Early Signs of Gum Disease

As many as 42.7% of adults older than 30 have some form of periodontal disease. Periodontal disease is an inflammatory condition you might call gum disease. Without treatment, gum disease can lead to tooth loss and systemic illness. Gum disease increases your risk of developing serious chronic diseases, including diabetes and cardiovascular diseases. 

Gum disease starts when the bacteria that’s normally in your mouth accumulates and causes infection. At Russell Family Dentistry in Tomball, Texas, the dental team evaluates you for gum disease at your regular cleanings and dental exams. We can help you learn how to detect the early signs of gum disease and offer periodontal care to safeguard yourself from complications of the condition. 

Keep reading to learn about some symptoms of gum disease and what to do about them.

Bad breath

A bout of bad breath after eating a tuna salad sandwich or garlicky pasta dish is to be expected.

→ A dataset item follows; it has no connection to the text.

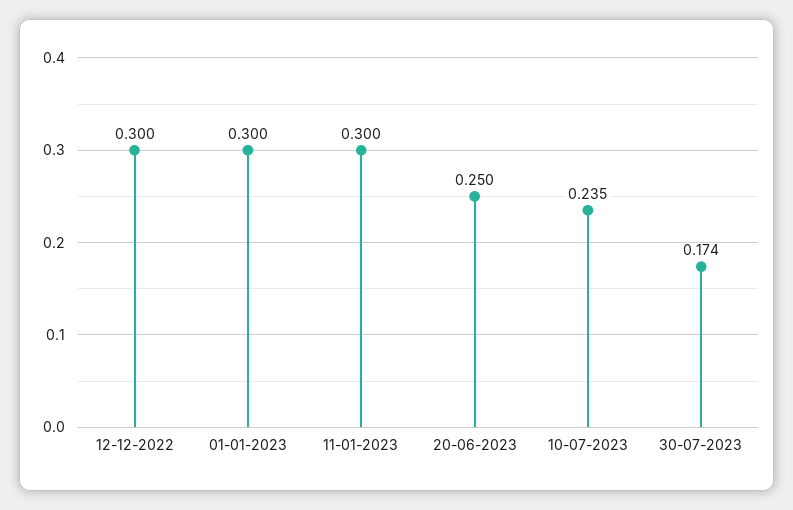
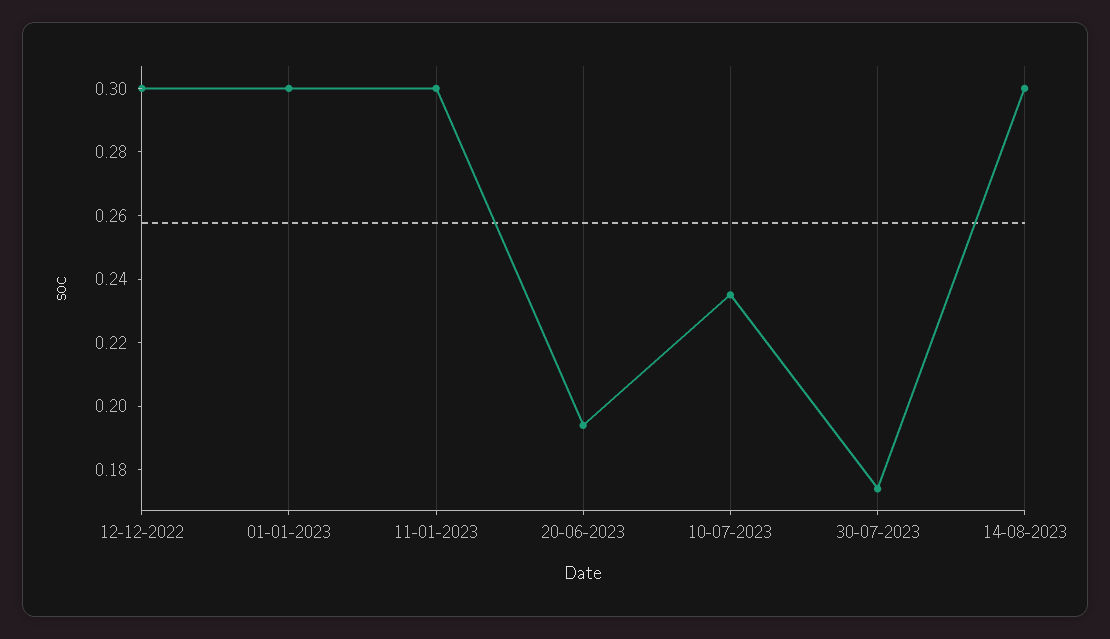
20-06-2023: 0.25 -> 0.195
14-08-2023: none -> 0.3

But, if you have chronic bad breath, known medically as halitosis, it could be an early warning sign that high levels of bacteria have established themselves in your mouth. 

Bacteria colonies accumulate rapidly around your teeth and gums in the first stages of gum disease. The bacteria consolidates into plaque buildup that release toxins, which you might notice in the form of unpleasant odor or a persistent bad taste in your mouth.

If you don’t make changes to stop the further development of gum disease, it can create further inflammation and tissue damage.

Noticeable tooth sensitivity

If you notice sudden pain when you consume hot or cold food or beverages, it could be a sign that gum disease is present. Inflammation of your gums causes them to recede, which exposes sensitive nerves and roots and causes your teeth to be more negatively affected by food temperatures. 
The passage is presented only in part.